Where a line holds the word "transparent", copy it from the records.
::::
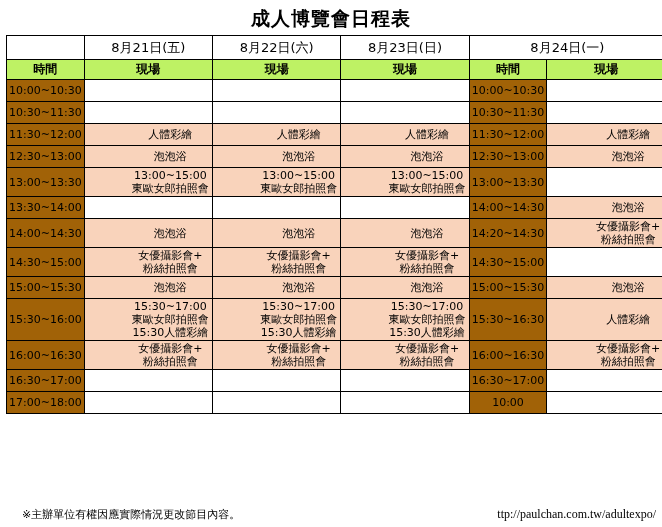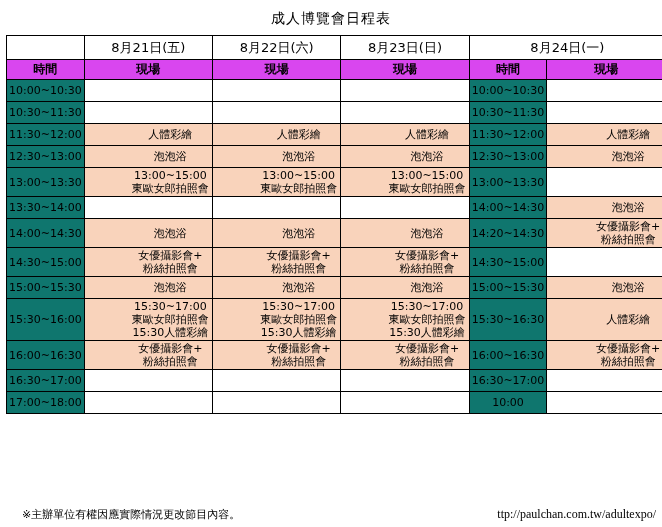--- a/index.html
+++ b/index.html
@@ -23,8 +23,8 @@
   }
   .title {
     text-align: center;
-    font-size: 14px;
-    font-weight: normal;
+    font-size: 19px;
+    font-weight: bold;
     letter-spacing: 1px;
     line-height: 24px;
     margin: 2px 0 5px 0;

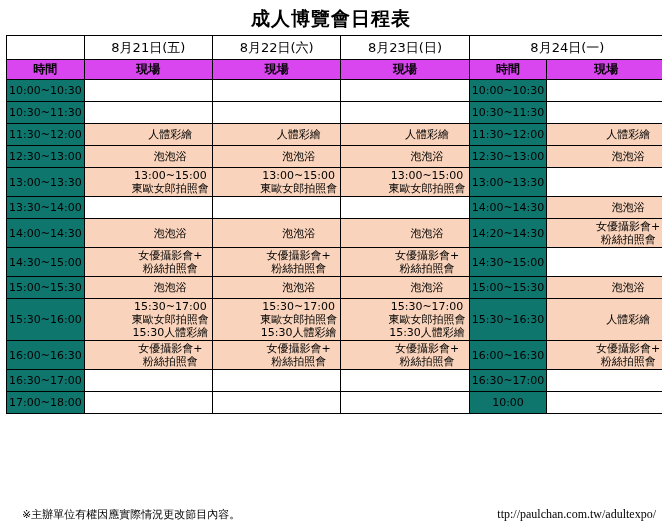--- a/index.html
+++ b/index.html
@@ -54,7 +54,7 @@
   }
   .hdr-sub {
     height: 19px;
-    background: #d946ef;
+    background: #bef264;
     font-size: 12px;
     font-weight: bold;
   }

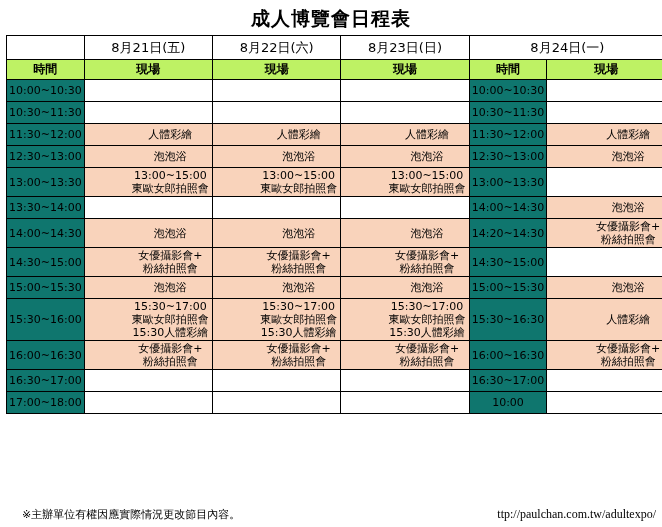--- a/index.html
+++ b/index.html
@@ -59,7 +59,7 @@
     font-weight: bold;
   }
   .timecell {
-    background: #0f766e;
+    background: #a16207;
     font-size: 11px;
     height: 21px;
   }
::::
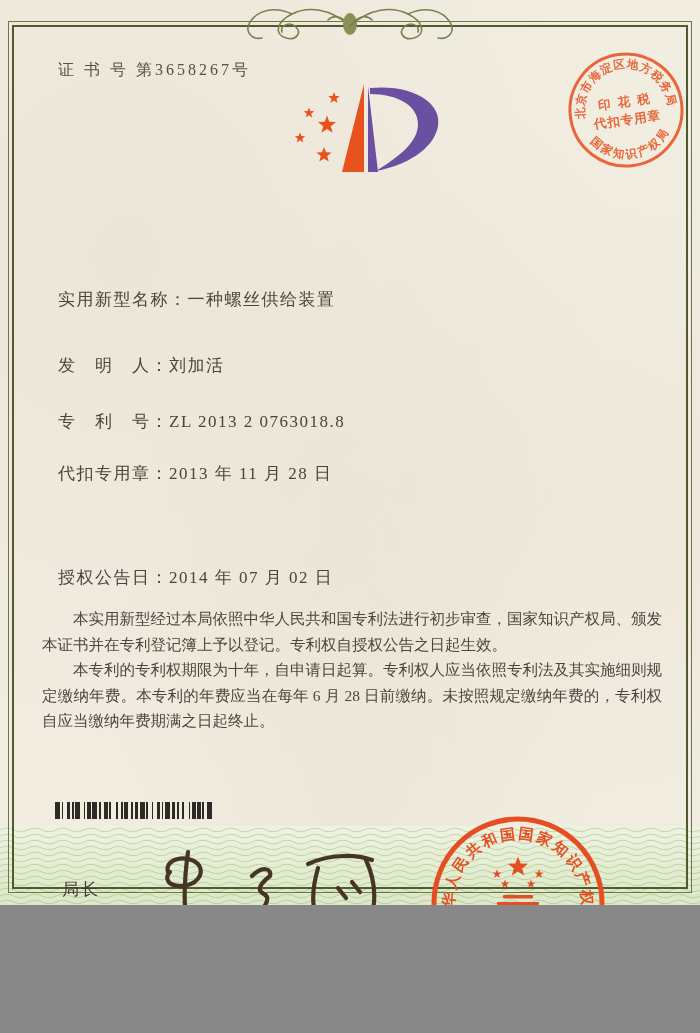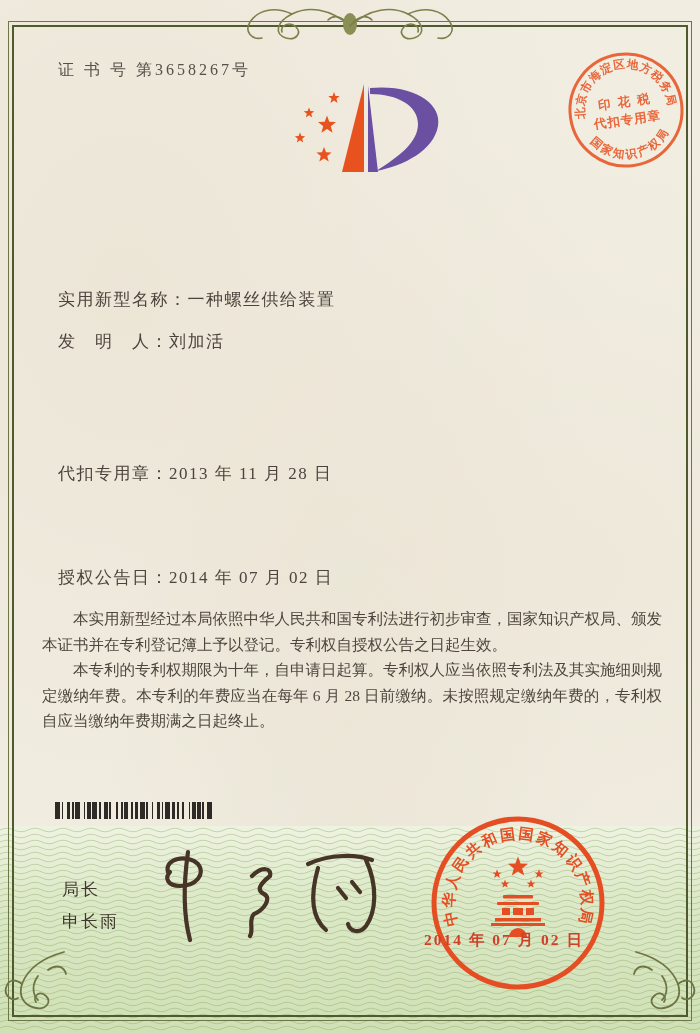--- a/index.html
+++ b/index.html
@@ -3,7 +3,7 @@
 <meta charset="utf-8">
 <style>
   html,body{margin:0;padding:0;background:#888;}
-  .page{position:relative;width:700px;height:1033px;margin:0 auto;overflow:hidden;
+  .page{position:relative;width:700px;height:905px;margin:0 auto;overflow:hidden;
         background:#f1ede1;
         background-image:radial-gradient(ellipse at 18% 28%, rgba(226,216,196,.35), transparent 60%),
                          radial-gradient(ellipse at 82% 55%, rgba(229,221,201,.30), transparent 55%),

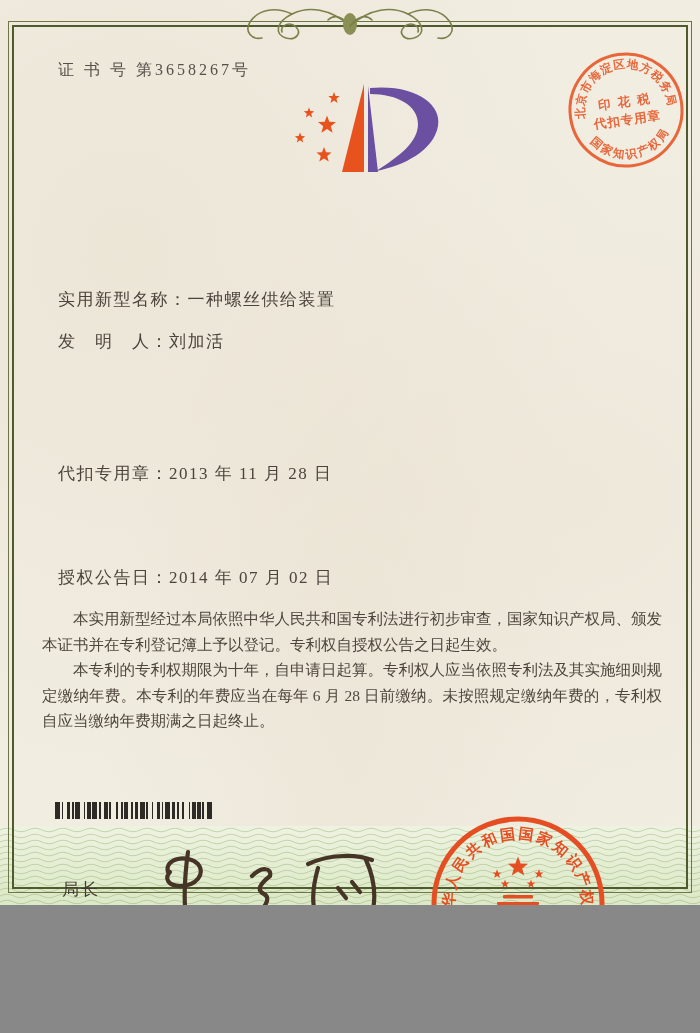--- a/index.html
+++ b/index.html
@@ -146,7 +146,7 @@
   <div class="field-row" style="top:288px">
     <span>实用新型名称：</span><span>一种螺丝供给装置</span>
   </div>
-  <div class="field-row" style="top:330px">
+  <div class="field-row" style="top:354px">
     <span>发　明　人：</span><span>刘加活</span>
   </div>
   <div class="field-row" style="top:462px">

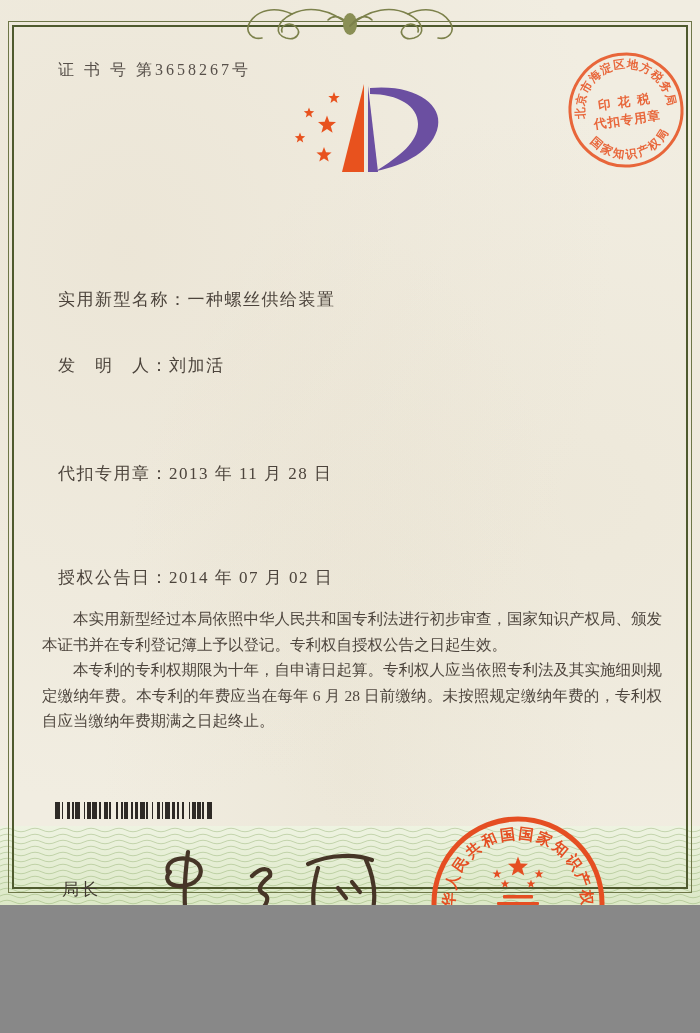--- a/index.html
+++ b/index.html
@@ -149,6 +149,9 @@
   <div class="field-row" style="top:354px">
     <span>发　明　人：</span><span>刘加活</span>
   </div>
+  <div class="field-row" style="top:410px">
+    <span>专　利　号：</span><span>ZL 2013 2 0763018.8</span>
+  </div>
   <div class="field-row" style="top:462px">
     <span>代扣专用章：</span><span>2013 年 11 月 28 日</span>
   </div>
::::
» **RESULT BELOW**:
         background-image:radial-gradient(ellipse at 18% 28%, rgba(226,216,196,.35), transparent 60%),
                          radial-gradient(ellipse at 82% 55%, rgba(229,221,201,.30), transparent 55%),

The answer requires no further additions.